# Calves of Steels Osta Rx log



## Calves of Steel (Apr 19, 2012)

Woo first log! I have just finished up a cycle of 400 test 200 tren, and 10iu HGH and am starting Osta Rx on 4/22. I just have a quick question first. How do you upload a picture so that only forum members can see it? IE not a thumbnail?


----------



## jwa (Apr 20, 2012)

in


----------



## packers6211 (Apr 20, 2012)

in!!


----------



## Calves of Steel (Apr 22, 2012)

Just started the osta rx today. Last shot of test e was 8 days ago and was 400mg. Will be taking 3 caps a day for 30 days, and starting clomid in 6 days. I've got pics from 2 days ago and as soon as someone tells me how to make them linked and not thumbnails I'll post them up.


----------



## jwa (Apr 22, 2012)

Use a site like imgur.com to host them then just copy the links provided (the ones with /) into the posting space here.


----------



## packers6211 (Apr 22, 2012)

Cool bro glad your logging this. I took me a while to figure the pictures out but still not 100% sure. I normally save the pictures to cp, then under go avanced there's a section that says manage attachments or photos and it works. Hope you get it to work. GL


----------



## Calves of Steel (Apr 22, 2012)

Thanks guys. Will have the pics up soon


----------



## Calves of Steel (Apr 22, 2012)

Here are before pictures. All taken 4/20/2012, all cold (it was a day off), and no I did not smoke on 4/20! And yea I know..I should probably change my name to traps of steel or something. I'm 6', 234, 12% bodyfat according to calipers, and quite watery! I get comments about the water in my hands all the time.

http://i.imgur.com/fOrJJ.jpg http://i.imgur.com/fHLRz.jpg http://i.imgur.com/UBs3S.jpg http://i.imgur.com/SBSGL.jpg


----------



## jwa (Apr 22, 2012)

If you want to embed them to show without clicking just put each link individually between


----------



## Calves of Steel (Apr 22, 2012)

Thanks, I wanted to do it this way so non forum members couldn't see the pics.
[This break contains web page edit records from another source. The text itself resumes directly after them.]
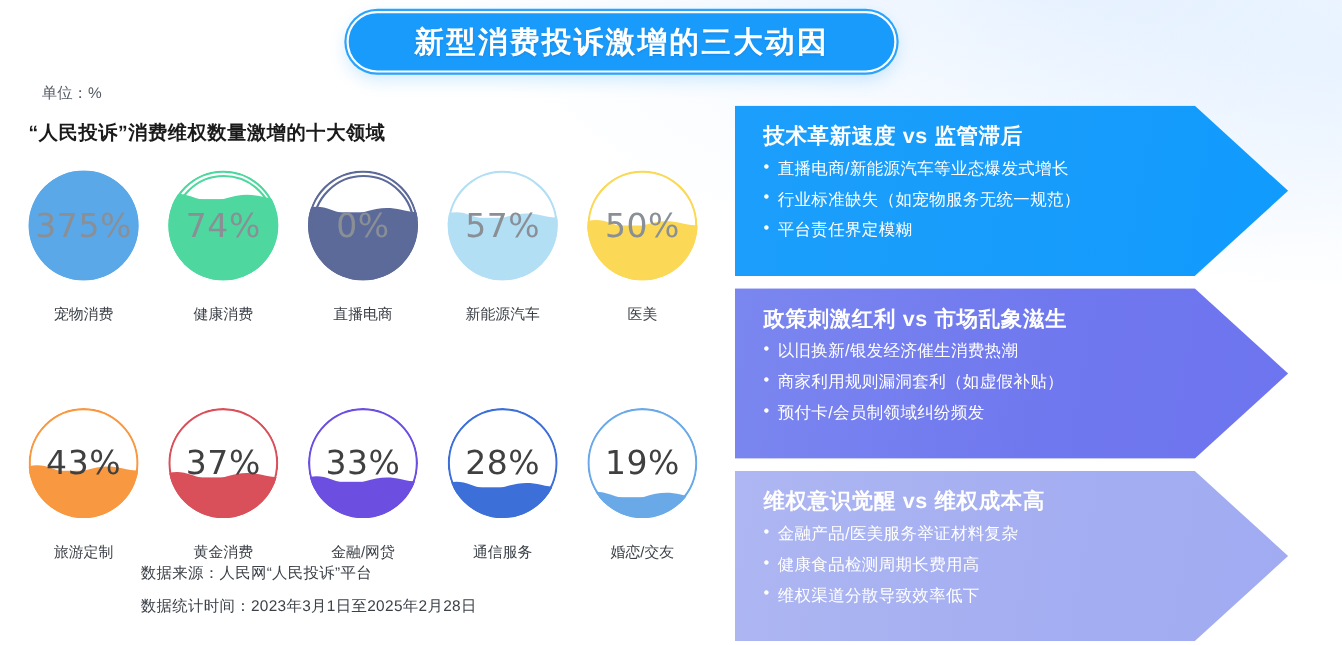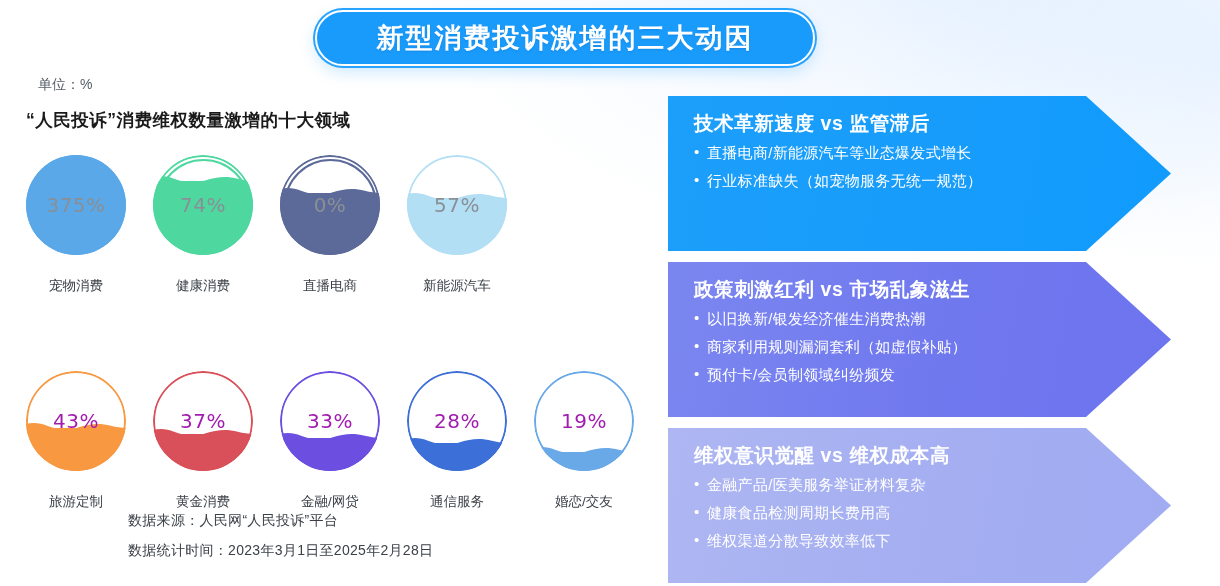"375%" .gauge .val { font-size: 20px -> 30px }
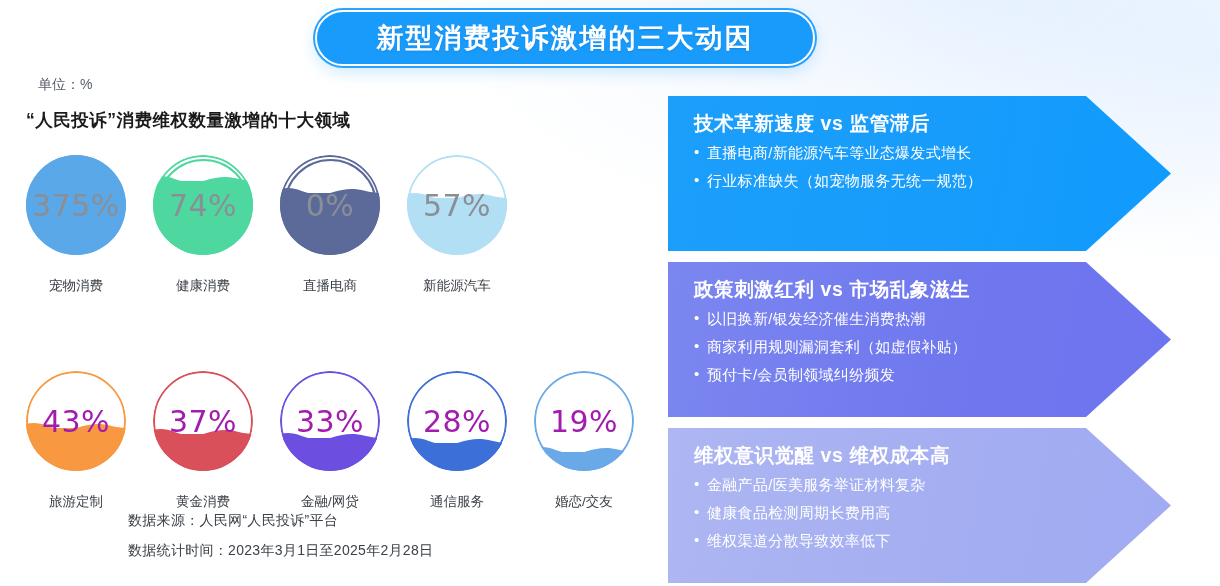"50%" div.gauge { html: none -> <div> <div> <div></div> <div> <svg> <path></path> </svg> </div> <div>50%</div> <div></div> </div> <div>医美</div> </div> }
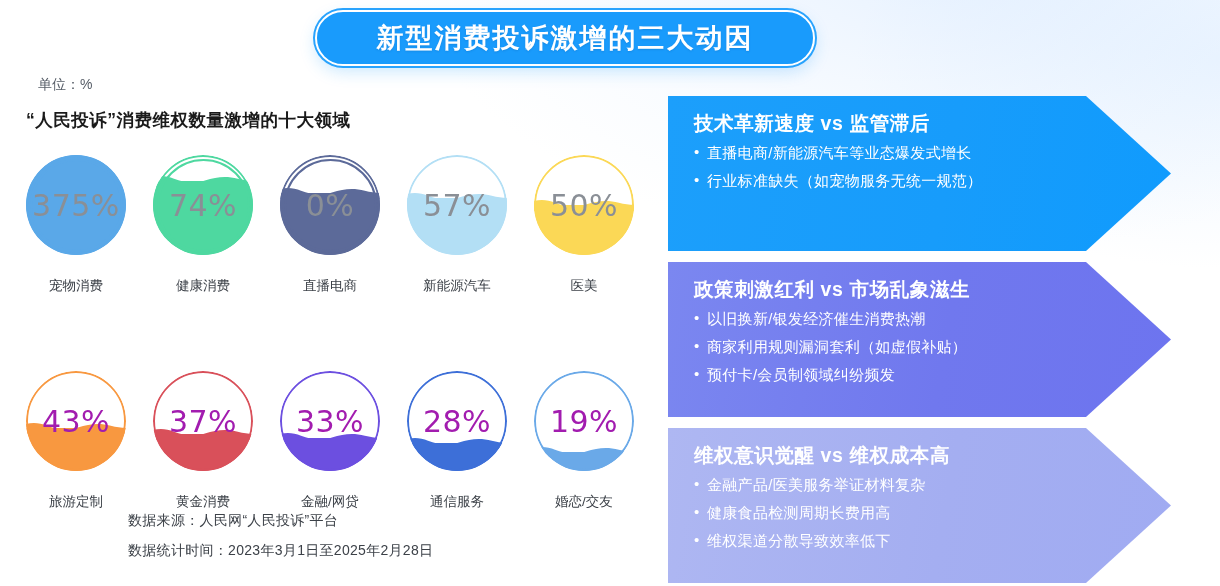"平台责任界定模糊" li { html: none -> <li>平台责任界定模糊</li> }
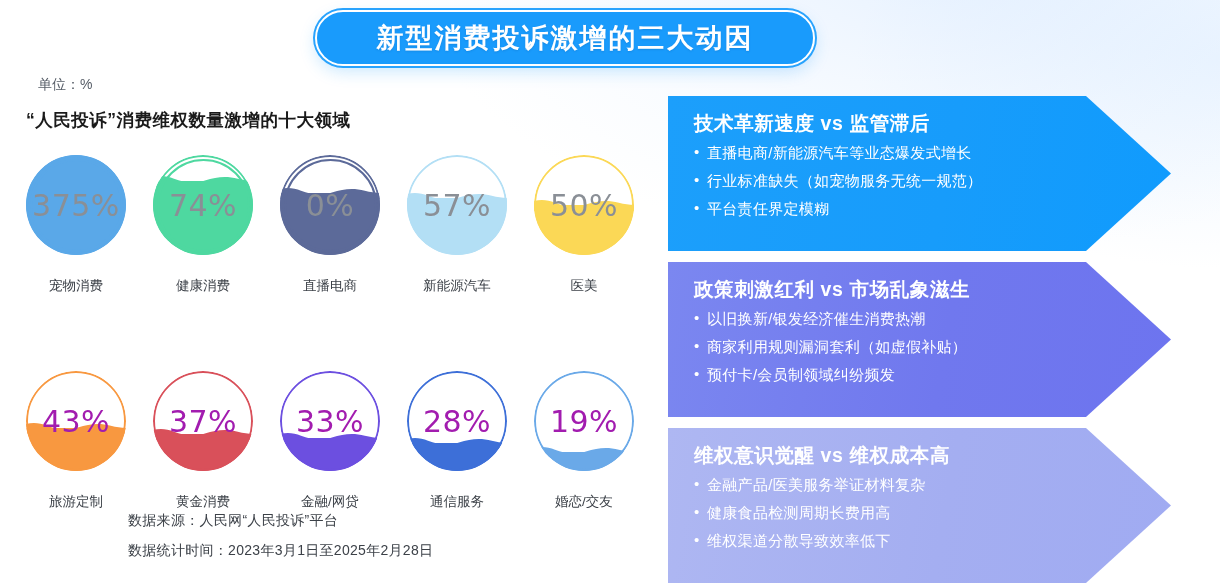"43%" .gauge.dark-text .val { color: #a21caf -> #404040 }
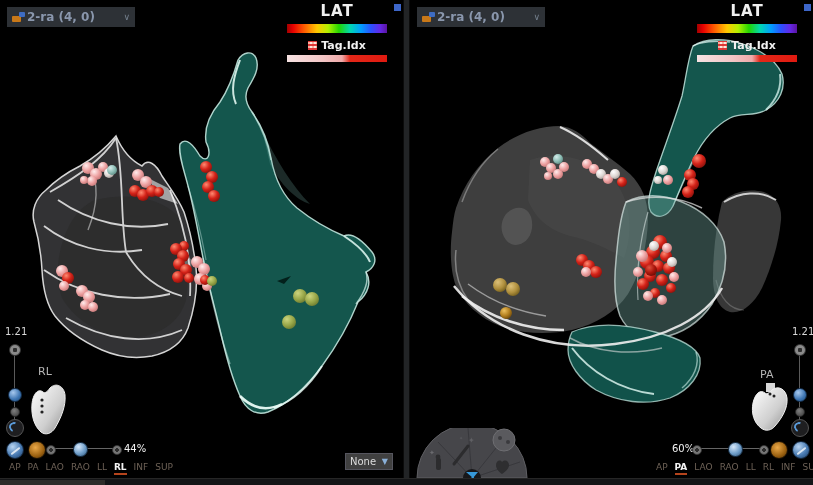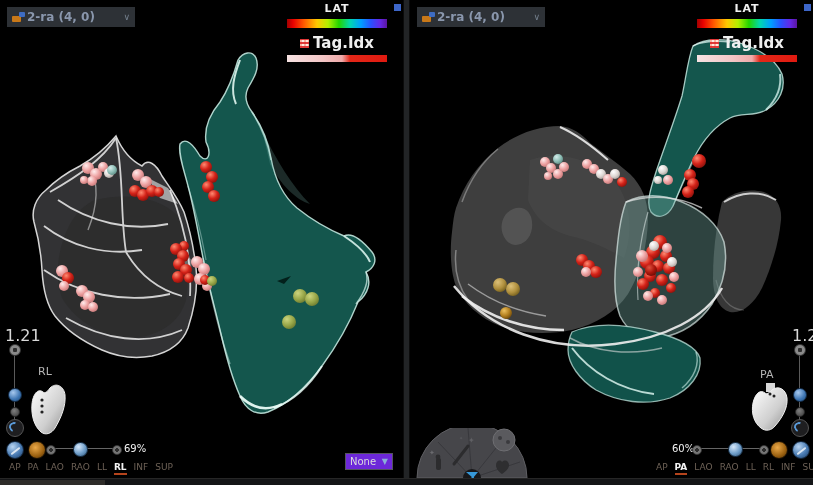"LAT" .lat-title { font-size: 11px -> 15px }
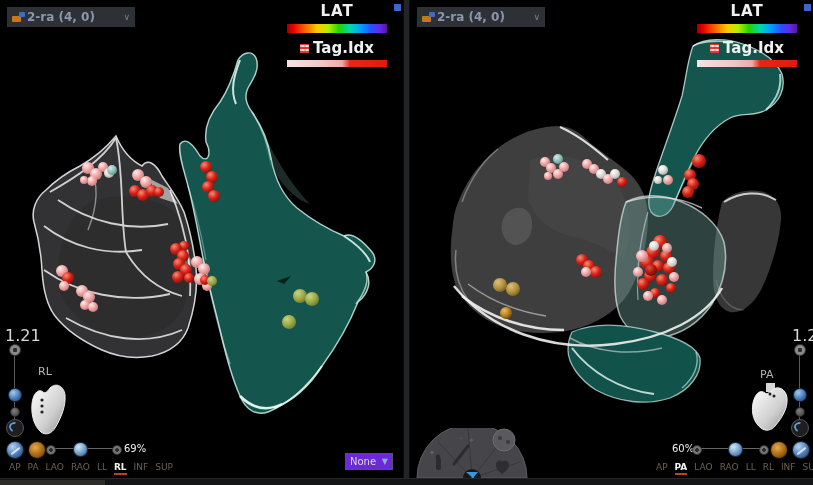"Tag.Idx" .tag-title { font-size: 15px -> 11px }
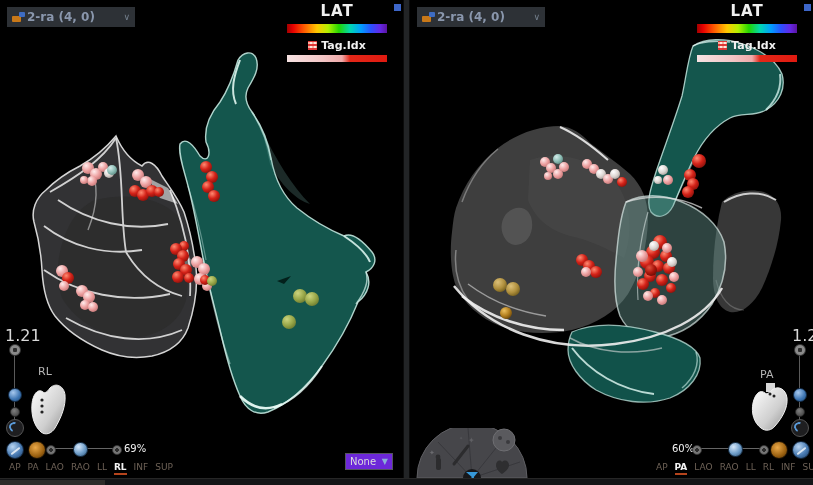"1.21" .scale-value { font-size: 16px -> 10px }
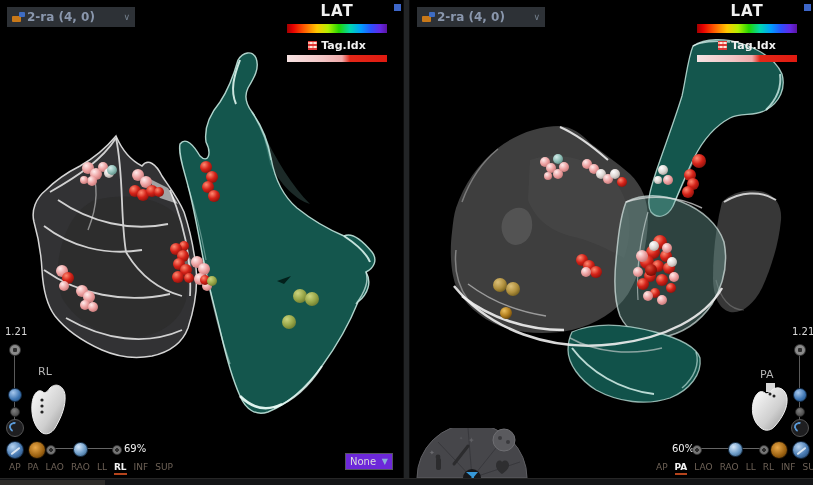"69%" div.zoom-label { text: 69% -> 44% }
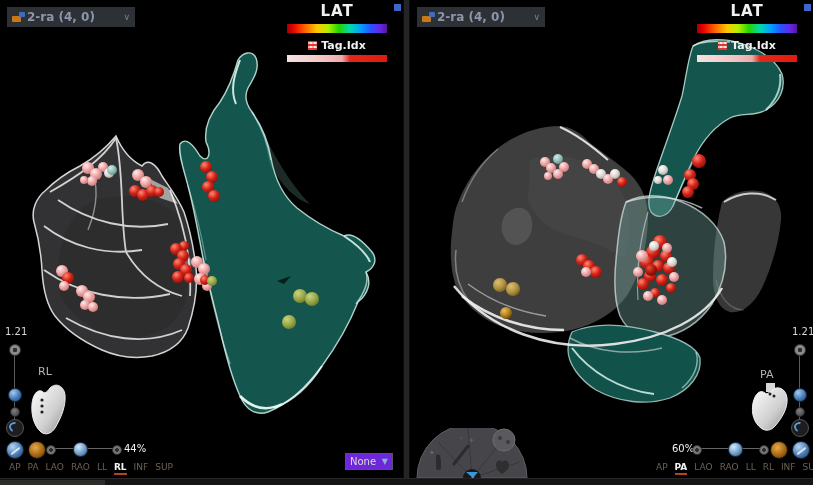"None" .dropdown { background: #6d28d9 -> #404040 }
I am a bit paranoid someone will recognize those traps lol


----------



## jwa (Apr 23, 2012)

haha gotcha. looking solid bro. ~40lbs heavier than myself at the same height. do work!


----------



## BIGBEN2011 (Apr 23, 2012)

are you taking all 3 caps at one time or you spreading them out?


----------



## Calves of Steel (Apr 23, 2012)

Thanks JWA! And Bigben, I'm taking 2 in the morning and 1 midday.


----------



## heavyiron (Apr 23, 2012)

Thanks for the log brother!


----------



## packers6211 (Apr 23, 2012)

Dang bro you got some big arse triceps and your lean as well. Hope you kick some a$$ with this.


----------



## Calves of Steel (Apr 24, 2012)

3rd day on 3 caps, I've noticed faster recovery from workouts. Did legs the day before yesterday, did chest yesterday, and I'm barely feeling sore, like I can jump back into legs again tomorrow and that's not normal for me. Also, the gym was colder than usual and I was more vascular than usual! More to come


----------



## packers6211 (Apr 24, 2012)

Ahh fast recovery you say!! I like I like!


----------



## Calves of Steel (Apr 26, 2012)

Day 5, still noticing less soreness after workouts, strength has not decreased at all, and neither has sex drive. VERY surprising since my test levels should be getting very low by now. In my experience, 1 week after my last shot of test I start to feel different, and it's been almost 2 weeks and I'm still feeling great. Still vascular, and still strong, still have great motivation for lifting. Starting clomid in 3 days.


----------



## jwa (Apr 27, 2012)

Nice brotha! My vascularity has been getting ridiculous and I've noticed when I wake up at night to use the restroom, I'm sweating like a madman.


----------



## Calves of Steel (Apr 29, 2012)

Day 8, great vascularity at the gym and when its warm, gyno seems to be going down, just started clomid today, still feel really strong in the gym, have a lot of endurance, and am recovering quickly. Feels like I'm still on cycle, except that my sex drive is down a little bit. Still better than when off though. So far very happy about this for PCT.


----------



## Hate4TheWeak (Apr 30, 2012)

Awesome man! This stuff should be great to bridge with...

SUBBED!!


----------



## packers6211 (Apr 30, 2012)

Good to see endurance is rocking. Have you ever tried BPS Endosurge? I have used it several times and def helps the libido.


----------



## Calves of Steel (Apr 30, 2012)

For the first time in my life, and in spite of water retention...I have a vein popping out of my lower abs!! Can really only credit that to osta, as my legs and abs day is tomorrow....
Also getting clomid headaches/acne.

@packers: I've never tried endosurge, but if you say it's good I'll give it a shot when I'm off pct if libido gets low.


----------



## jwa (May 1, 2012)

Calves of Steel said:


> For the first time in my life, and in spite of water retention...I have a vein popping out of my lower abs!! Can really only credit that to osta, as my legs and abs day is tomorrow....
> Also getting clomid headaches/acne.
> 
> @packers: I've never tried endosurge, but if you say it's good I'll give it a shot when I'm off pct if libido gets low.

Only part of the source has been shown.